DIRECTIONS: The listing is to be returned word for word, without its images.

____ AVAILABLE RECORDS

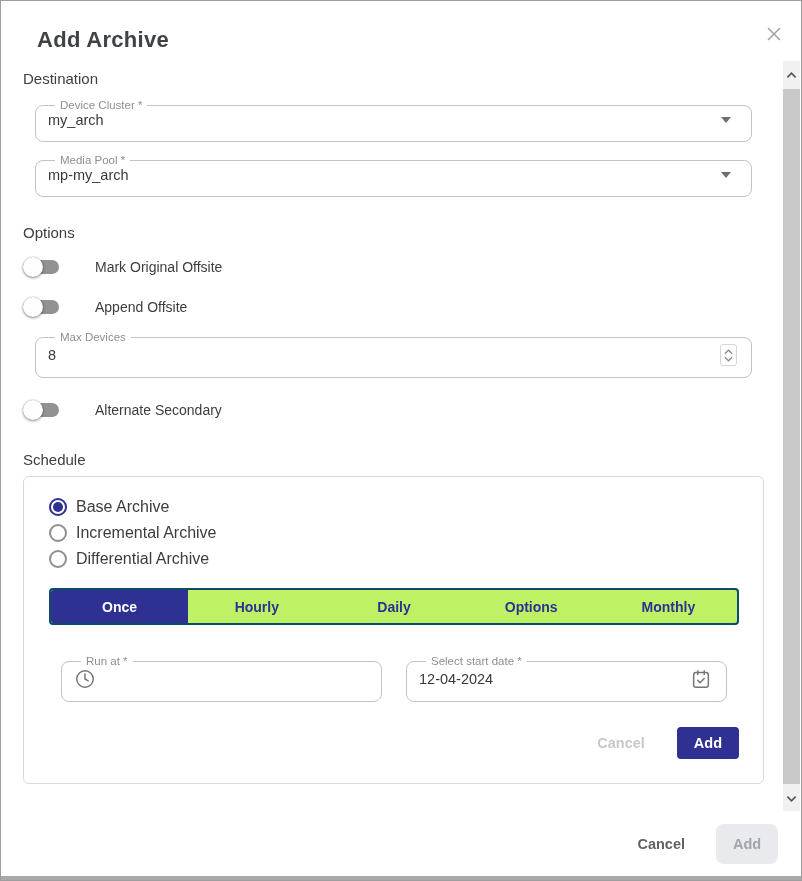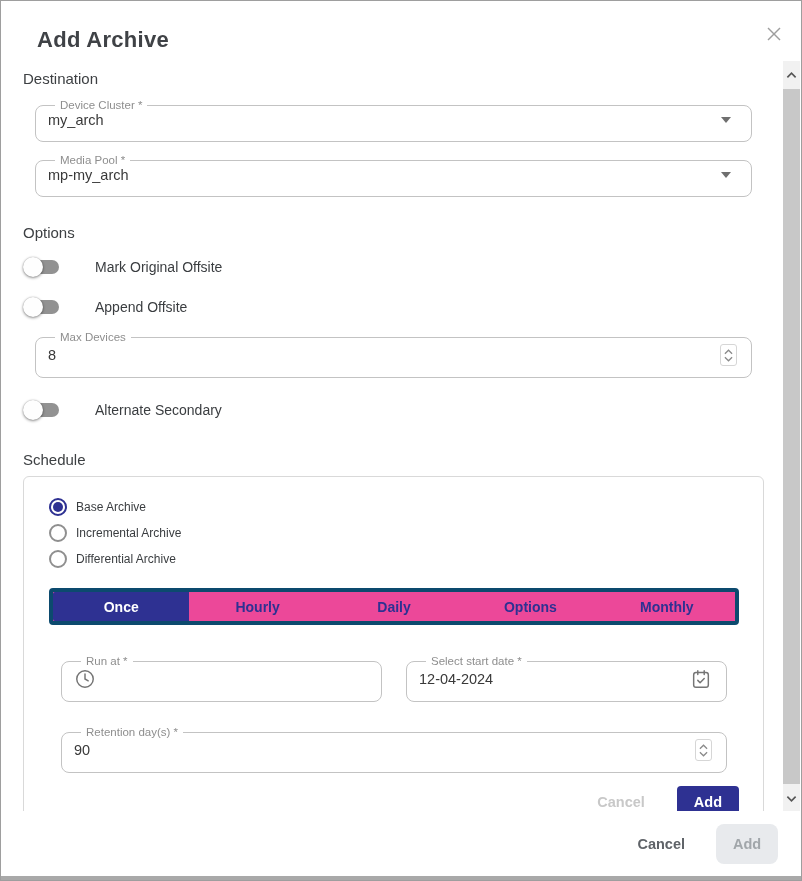--- a/index.html
+++ b/index.html
@@ -85,7 +85,7 @@
     content:""; position:absolute; left:2px; top:2px; width:10px; height:10px;
     border-radius:50%; background:#2e3192;
   }
-  .radio-label { font-size:12px; color:#3a3d40; margin-left:9px; }
+  .radio-label { font-size:16px; color:#3a3d40; margin-left:9px; }
 
   .tabbar {
     display:flex; height:37px; border:4px solid #0c4a6e; border-radius:4px;

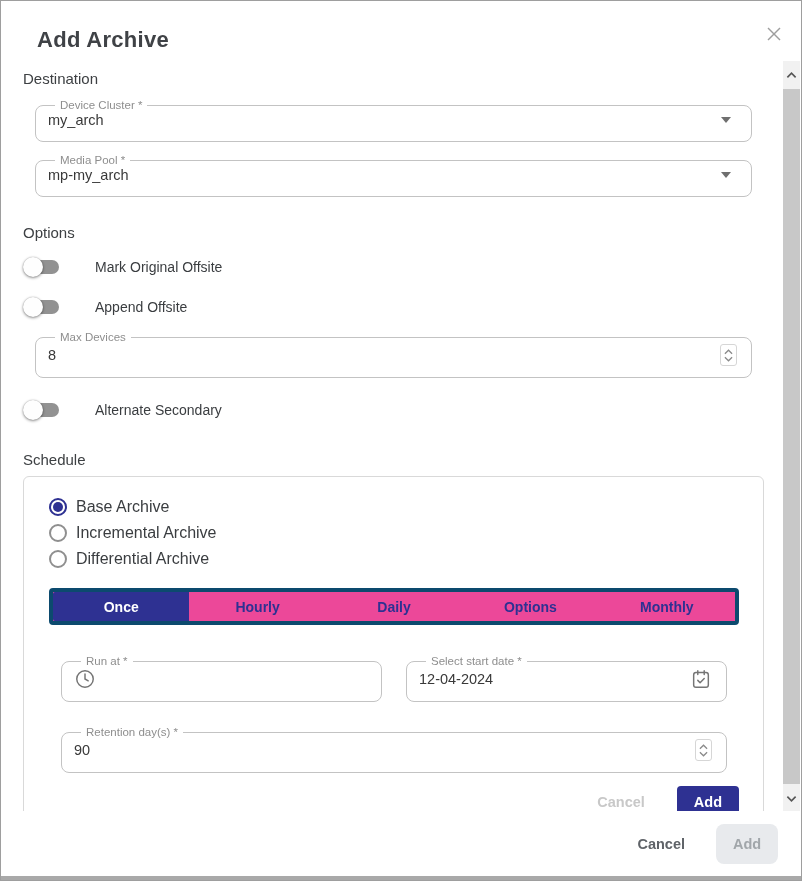--- a/index.html
+++ b/index.html
@@ -88,8 +88,8 @@
   .radio-label { font-size:16px; color:#3a3d40; margin-left:9px; }
 
   .tabbar {
-    display:flex; height:37px; border:4px solid #0c4a6e; border-radius:4px;
-    margin-top:20px; overflow:hidden; background:#ec4899;
+    display:flex; height:37px; border:2px solid #0c4a6e; border-radius:4px;
+    margin-top:20px; overflow:hidden; background:#bef264;
   }
   .tab {
     flex:1; display:flex; align-items:center; justify-content:center;

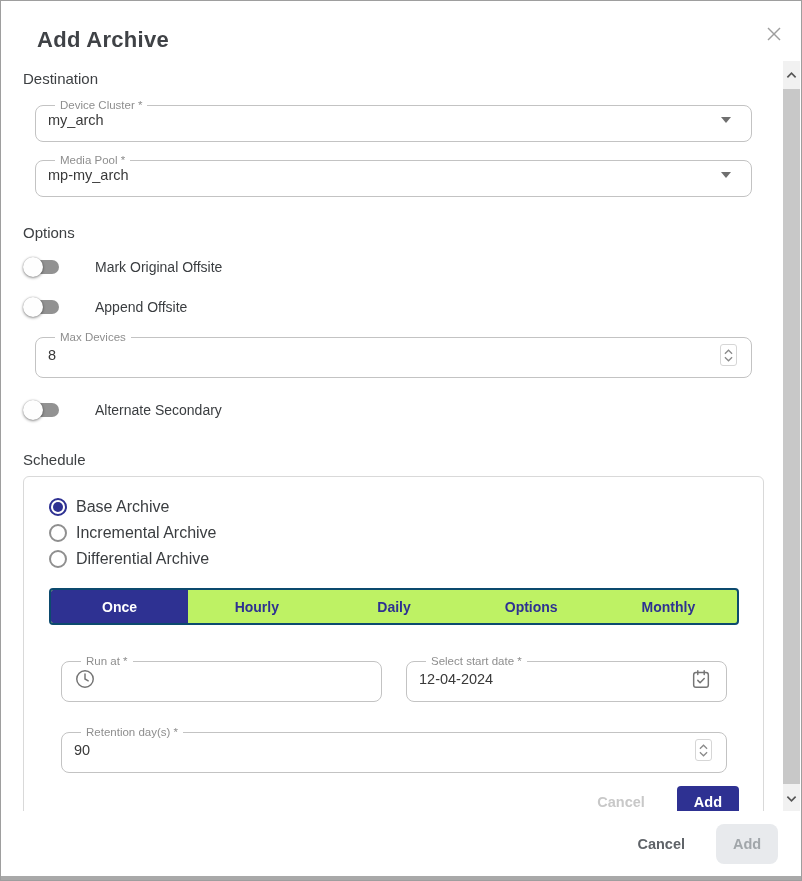--- a/index.html
+++ b/index.html
@@ -261,20 +261,6 @@
       </fieldset>
     </div>
 
-    <fieldset class="ofield mt14">
-      <legend>Retention day(s) *</legend>
-      <div class="field-body">
-        <span class="field-value">90</span>
-        <span class="spinner">
-          <svg width="9" height="6" viewBox="0 0 10 6">
-              <polyline points="1,5 5,1 9,5" fill="none" stroke="#8a8a8a" stroke-width="1.4"></polyline>
-            </svg>
-          <svg width="9" height="6" viewBox="0 0 10 6">
-              <polyline points="1,1 5,5 9,1" fill="none" stroke="#8a8a8a" stroke-width="1.4"></polyline>
-            </svg>
-        </span>
-      </div>
-    </fieldset>
 
     <div class="panel-actions">
       <button class="btn-cancel-inner">Cancel</button>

________

ANSWER FOR THIS EXERCISE:
--- a/index.html
+++ b/index.html
@@ -85,7 +85,7 @@
     content:""; position:absolute; left:2px; top:2px; width:10px; height:10px;
     border-radius:50%; background:#2e3192;
   }
-  .radio-label { font-size:12px; color:#3a3d40; margin-left:9px; }
+  .radio-label { font-size:16px; color:#3a3d40; margin-left:9px; }
 
   .tabbar {
     display:flex; height:37px; border:4px solid #0c4a6e; border-radius:4px;

--- a/index.html
+++ b/index.html
@@ -88,8 +88,8 @@
   .radio-label { font-size:16px; color:#3a3d40; margin-left:9px; }
 
   .tabbar {
-    display:flex; height:37px; border:4px solid #0c4a6e; border-radius:4px;
-    margin-top:20px; overflow:hidden; background:#ec4899;
+    display:flex; height:37px; border:2px solid #0c4a6e; border-radius:4px;
+    margin-top:20px; overflow:hidden; background:#bef264;
   }
   .tab {
     flex:1; display:flex; align-items:center; justify-content:center;

--- a/index.html
+++ b/index.html
@@ -261,20 +261,6 @@
       </fieldset>
     </div>
 
-    <fieldset class="ofield mt14">
-      <legend>Retention day(s) *</legend>
-      <div class="field-body">
-        <span class="field-value">90</span>
-        <span class="spinner">
-          <svg width="9" height="6" viewBox="0 0 10 6">
-              <polyline points="1,5 5,1 9,5" fill="none" stroke="#8a8a8a" stroke-width="1.4"></polyline>
-            </svg>
-          <svg width="9" height="6" viewBox="0 0 10 6">
-              <polyline points="1,1 5,5 9,1" fill="none" stroke="#8a8a8a" stroke-width="1.4"></polyline>
-            </svg>
-        </span>
-      </div>
-    </fieldset>
 
     <div class="panel-actions">
       <button class="btn-cancel-inner">Cancel</button>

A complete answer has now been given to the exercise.